Остатки колонны без порядка и начальства двинулись в обход. Растянувшиеся солдаты отдельными группами перешли реку, и к вечеру доплелись до крепости. Не менее сотни наемников пропало без вести.
– Тьма не есть особая сила, как то толкуют священники. Тьма – это бессилие. Вот я в отчаянии к ней обратился, и что получил? Силу? Храбрость? Удачу? Ничего! Это просто бессилие, злоба от слабости и никчемности, – рассуждал Урман. – Теперь у меня есть семья – мой десяток. В заботе о других я обретаю силу. Может всё, что я натворил, с тех пор, как меня бросили и были величайшими глупостями, но это мои глупости и моя жизнь. Я иду дальше!

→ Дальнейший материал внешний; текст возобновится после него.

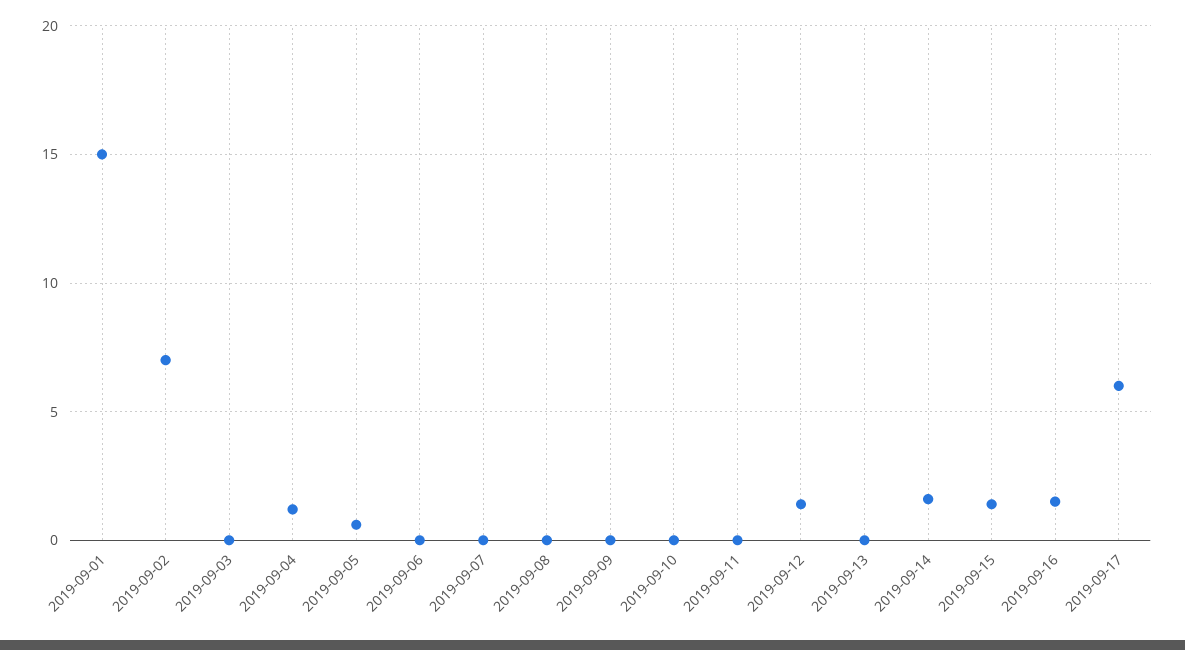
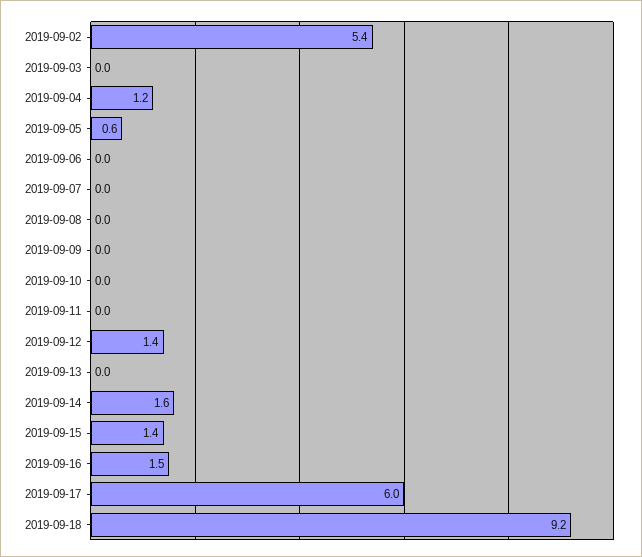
2019-09-01: 15 -> none
2019-09-02: 7 -> 5.4
2019-09-18: none -> 9.2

Каменные стены Дубно внушали уважение. Они словно говорили, что здесь есть закон, деньги и сила, которая заставит считаться. Сломленные, уставшие наемники смотрели на местных, как на Богов. И тем хуже был прокатившийся шёпот, что все местные словенцы предатели.
– Нас ненавидят! Они проводят отряды роялистов. И Дикие кланы, даже эти безжалостные чудовища, на стороне Железного короля! – подслушал Марий. С каждым часом ему всё меньше и меньше хотелось оставаться наемником. Близилась великая битва.
– А что это за кланы?
– Раньше это была их земля. Они правили полями, а словенцы отсиживались в городах и платили дань. Потом началась всеобщая война, кланы изгнали в дикую пустошь, но они не сгинули. Лишь стали злее и сильнее. Некоторые из них начинают возвращаться, – распинался Ковыль. – А когда они вернут свою землю, настанет конец света, потому что Бог их проклял и они нарушат высшую волю!
«Хороший город, чтобы можно было переждать бурю, – подумал Марий. – Я не стану умирать за чужие интересы. Пришло время отчалить с тонущего корабля»!
Глава III
Дубно жужжал как разворошённое осиное гнездо. Под крепостными стенами собирались наемные отряды городов-союзников. Уже сейчас собралась огромная армия, достаточная для победы, но новые подкрепления продолжали подходить. Маркитанты и обозники шныряли туда-сюда между военным лагерем и городом, запруживая дорогу потоком фургонов и телег.
Честь расквартироваться в Дубно досталось только наемникам Перемоги. Марий подозревал, что Карась наживался на войне, брался за любую грязную работу. Полк, опозорившийся на расправах, могли впустить за городские стены только на задание. Юноша не собирался дожидаться ответа. Город казался достаточно большим, чтобы затеряться, и хорошо защищённым от роялистов.
Даже не предупредив Урмана, парень покинул казарму. «Жаль, конечно, бросать наивного солдафона, – подумал Марий. – Но выбора нет, не тянуть же за собой»!
Дубно сразу понравился – брусчатка на улицах, каменные дома, яркая черепица на крышах двух-трехэтажных зданий. По центральной улице так много перемещалось людей, животных и повозок, что она напоминала живую реку. Огромный рынок состоял из нескольких рядов: оружейного, овощного, мясного, книжного. Книжного! В отличие от отсталого Рюгена в Поморье печатали книги. Грамотность не была уделом одних монахов.
Когда восторги стихли, Марий понял, что отец далеко, полк тоже, а есть надо. Для человека благородного сословия работа означала что-то странное, чужеродное и презренное. В худом кошеле оставалось несколько мелких монеток.